Smart cities lie at the evolving intersection of people and digital technologies. Establishing cross-sector cybersecurity protocols that treat the smart city as an interdependent assemblage of activities entails more than addressing the costs associated with responding to cyberattacks. This research proposal seeks to answer the question: What are the transaction costs associated with developing and implementing cybersecurity governance frameworks, such as third-party data trusts, in smart cities? Smart city scholarship includes discussions on third-party data trusts as data governance mechanisms (Andrade et al., 2020; Valverde and Flynn, 2019) and empirically, there are examples of such data trusts in practice in Spain and Estonia (Barcelona Digital City, CityOS; Digital Governance Proposals Draft Report, Sidewalk Labs, 2018). The results of this proposed study could then be used as part of efforts to estimate the total costs of smart city initiatives and contribute to more robust evaluations of cybersecurity management in urban settings. To investigate the research question, will employ a mixed-methods case study-based approach, using transaction cost analysis (Whittington, 2012; Siemiatycki, 2011), semi-structured interviews, and document analysis. The results of this work will contribute to theory development in urban governance and cybersecurity scholarship, particularly given the understudied nature of transaction costs associated with third-party data trusts. This is all the more important as recent research regarding third-party trusts as technology governance mechanisms suggests that their presence will persist, especially in Europe and the US (Andrade et al., 2020; Cybersecurity Futures 2025, 2019).

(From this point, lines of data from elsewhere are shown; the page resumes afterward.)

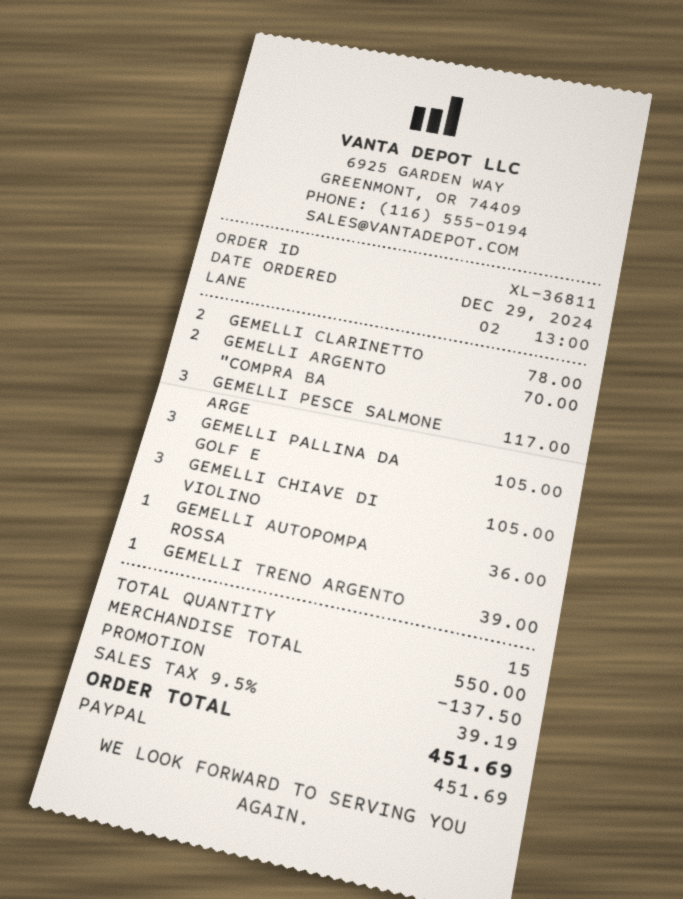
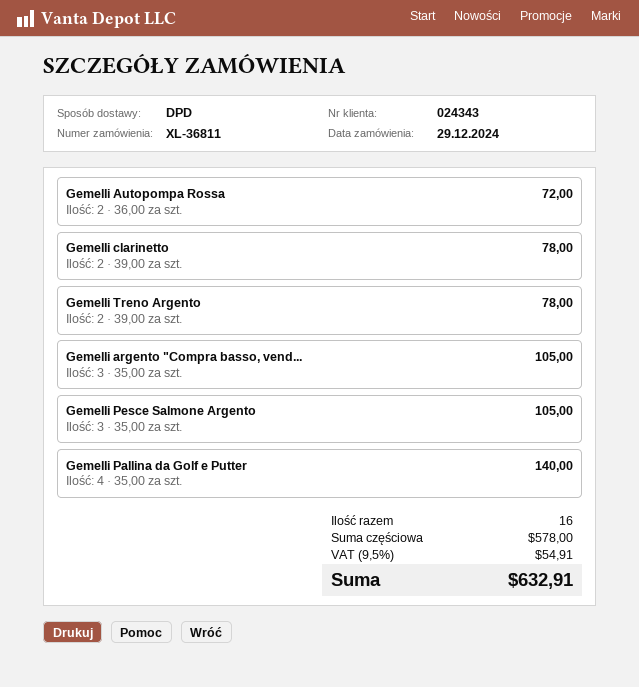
GEMELLI ARGENTO "COMPRA BA: 2 for 70.00 -> 3 for 105.00
GEMELLI PESCE SALMONE ARGE: 3 for 117.00 -> 3 for 105.00
GEMELLI PALLINA DA GOLF E: 3 for 105.00 -> 4 for 140.00
GEMELLI CHIAVE DI VIOLINO: 3 for 105.00 -> none
GEMELLI AUTOPOMPA ROSSA: 1 for 36.00 -> 2 for 72.00
GEMELLI TRENO ARGENTO: 1 for 39.00 -> 2 for 78.00
total quantity: 15 -> 16
subtotal: 550.00 -> 578.00
discount: 137.50 -> none
tax: 9.5% = 39.19 -> 9.5% = 54.91
total: 451.69 -> 632.91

Understanding Governance, Values, and Identity in the Online Election Information Infrastructure

Emma Lurie, PhD Student, School of Information, UC Berkeley

In the United States, people are increasingly turning to online sources to find information about elections. Election information includes everything from mail-in ballot instructions to candidate Facebook page posts. In the U.S., as well as around the world, online misinformation threatens democratic systems. Politicians, technology companies, journalists, and voters all understand the importance of high-quality online information to fair and trustworthy democratic processes. This project defines a strong online election information infrastructure as one that is robust to malevolent actors and enables constituents to easily identify important information. This project acknowledges that the current online election infrastructure is intricately related to technology platforms (e.g., social media sites and search engines). This research considers how the technical and policy choices of platforms, government agencies that support election administration, and civic organizations shape the online election information infrastructure; and how the misinformation they produce is interpreted by specific marginalized communities with legacies of voter disenfranchisement and shapes their trust in elections.